Copy out each line below in which the string "should" appears.
──────── Available records ────────
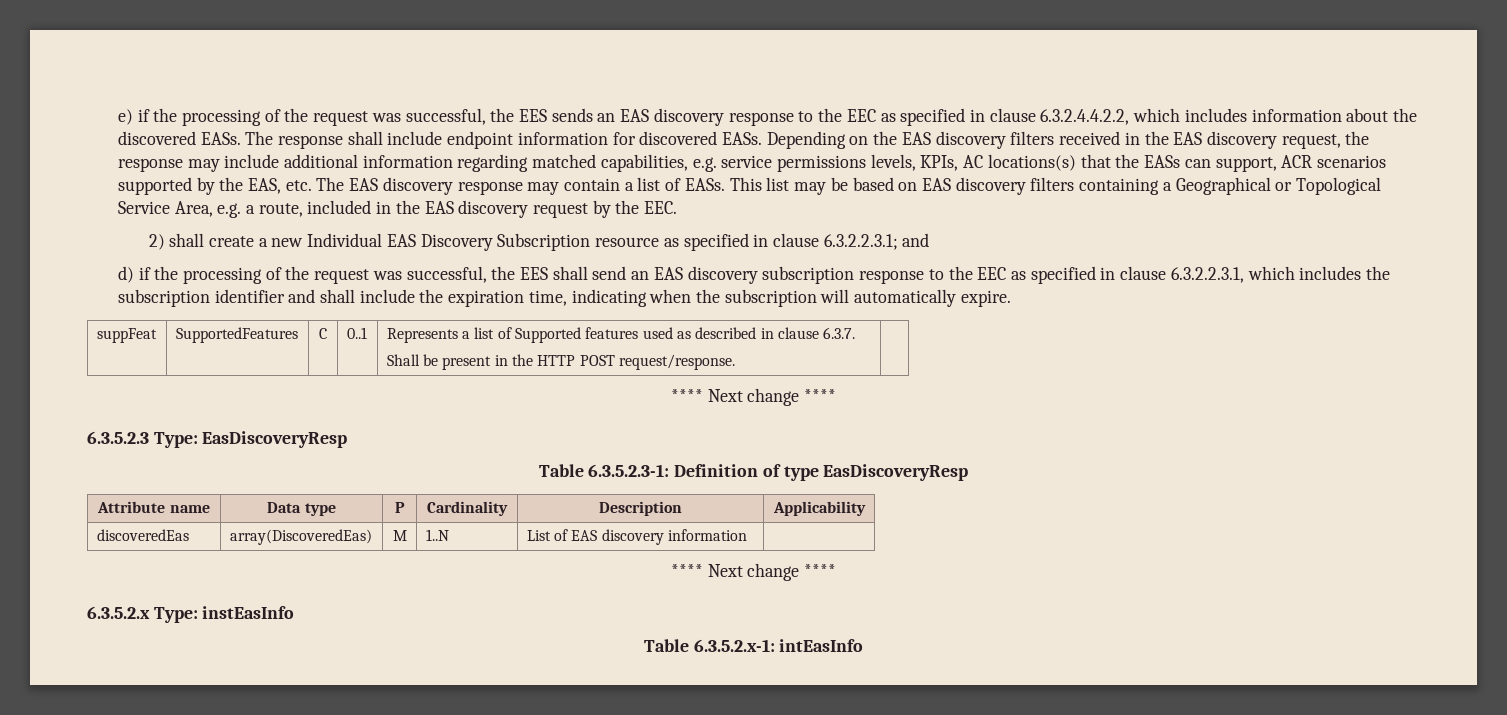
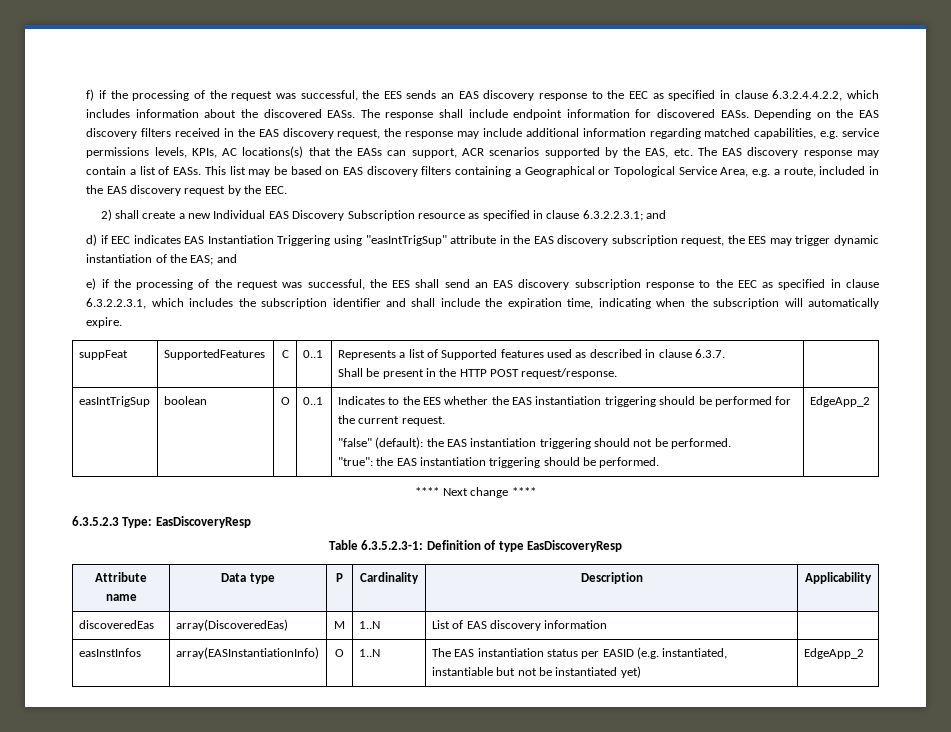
- e) if the processing of the request was successful, the EES sends an EAS discovery response to the EEC as specified in clause 6.3.2.4.4.2.2, which includes information about the discovered EASs.
+ f) if the processing of the request was successful, the EES sends an EAS discovery response to the EEC as specified in clause 6.3.2.4.4.2.2, which includes information about the discovered EASs.
- d) if the processing of the request was successful, the EES shall send an EAS discovery subscription response to the EEC as specified in clause 6.3.2.2.3.1, which includes the subscription identifier and shall include the expiration time, indicating when the subscription will automatically expire.
+ d) if EEC indicates EAS Instantiation Triggering using "easIntTrigSup" attribute in the EAS discovery subscription request, the EES may trigger dynamic instantiation of the EAS; and
+ e) if the processing of the request was successful, the EES shall send an EAS discovery subscription response to the EEC as specified in clause 6.3.2.2.3.1, which includes the subscription identifier and shall include the expiration time, indicating when the subscription will automatically expire.
+ easIntTrigSup | boolean | O | 0..1 | Indicates to the EES whether the EAS instantiation triggering should be performed for the current request.
+ "false" (default): the EAS instantiation triggering should not be performed.
+ "true": the EAS instantiation triggering should be performed. | EdgeApp_2
  discoveredEas | array(DiscoveredEas) | M | 1..N | List of EAS discovery information |
- **** Next change ****
- 6.3.5.2.x Type: instEasInfo
- Table 6.3.5.2.x-1: intEasInfo
+ easInstInfos | array(EASInstantiationInfo) | O | 1..N | The EAS instantiation status per EASID (e.g. instantiated, instantiable but not be instantiated yet) | EdgeApp_2

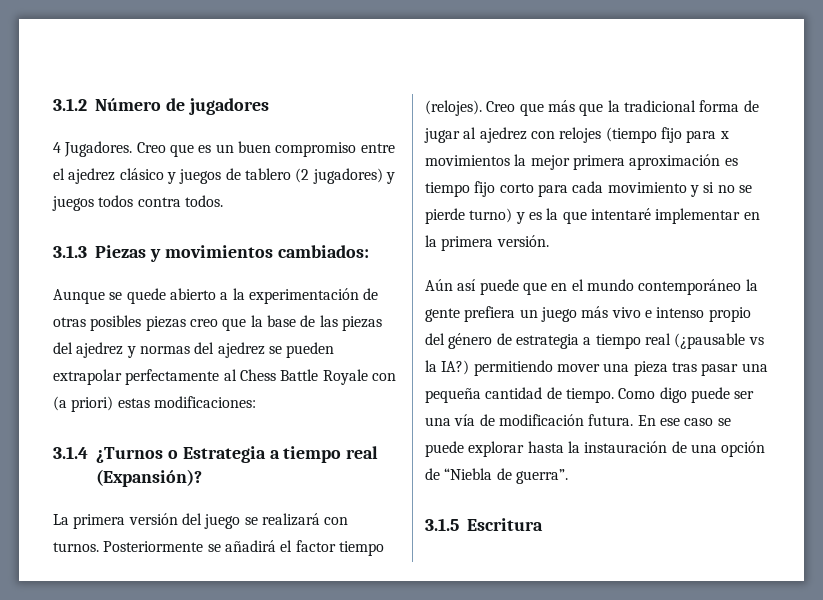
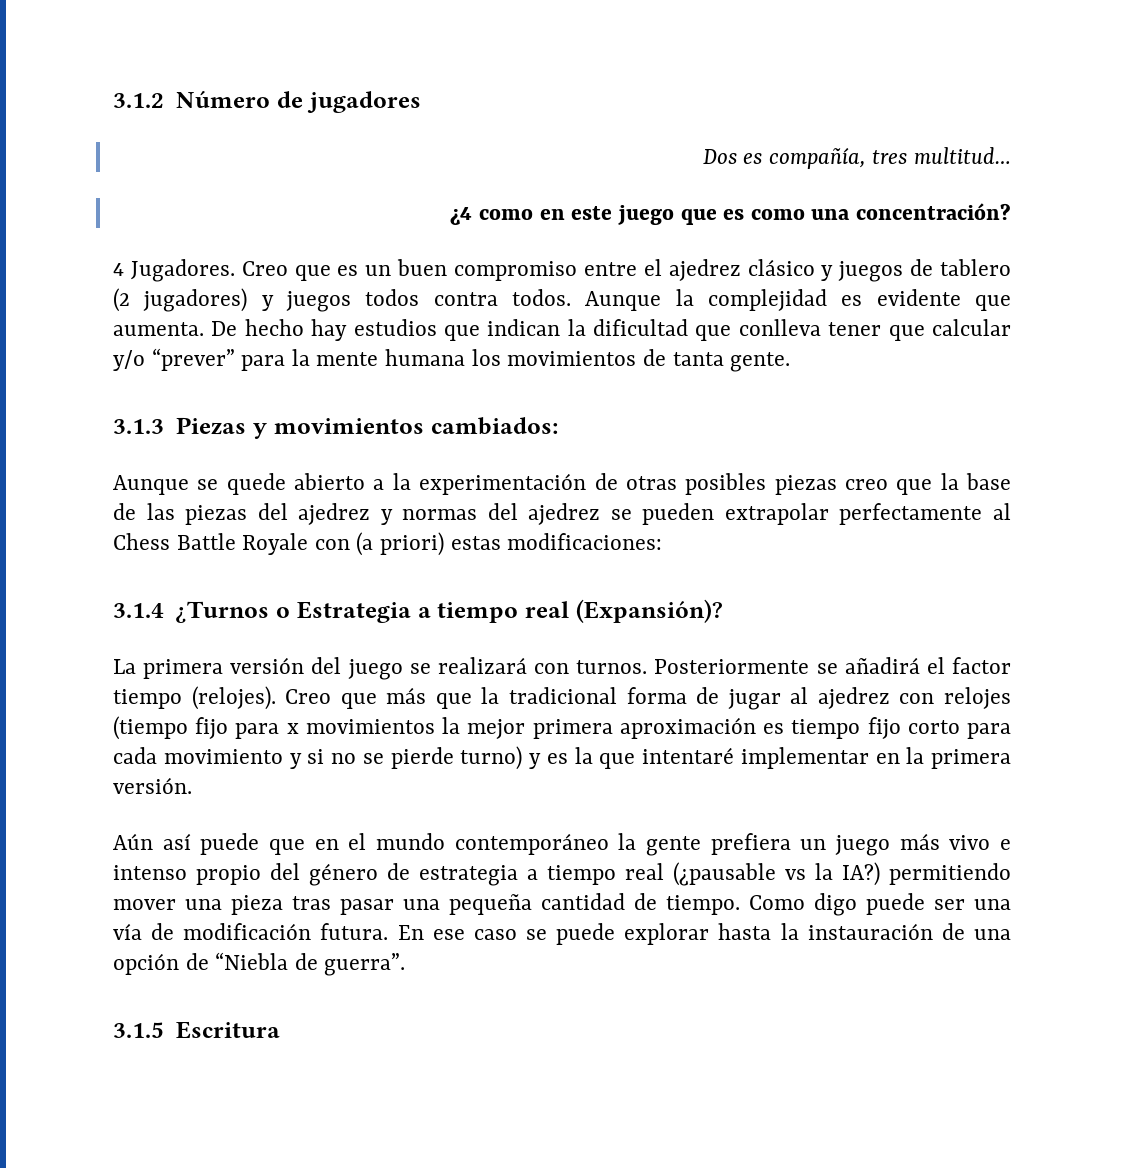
+ Dos es compañía, tres multitud…
+ ¿4 como en este juego que es como una concentración?
+ Aunque la complejidad es evidente que aumenta. De hecho hay estudios que indican la dificultad que conlleva tener que calcular y/o “prever” para la mente humana los movimientos de tanta gente.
────────
(Solved exercise)
+ easIntTrigSup | boolean | O | 0..1 | Indicates to the EES whether the EAS instantiation triggering should be performed for the current request.
+ "false" (default): the EAS instantiation triggering should not be performed.
+ "true": the EAS instantiation triggering should be performed. | EdgeApp_2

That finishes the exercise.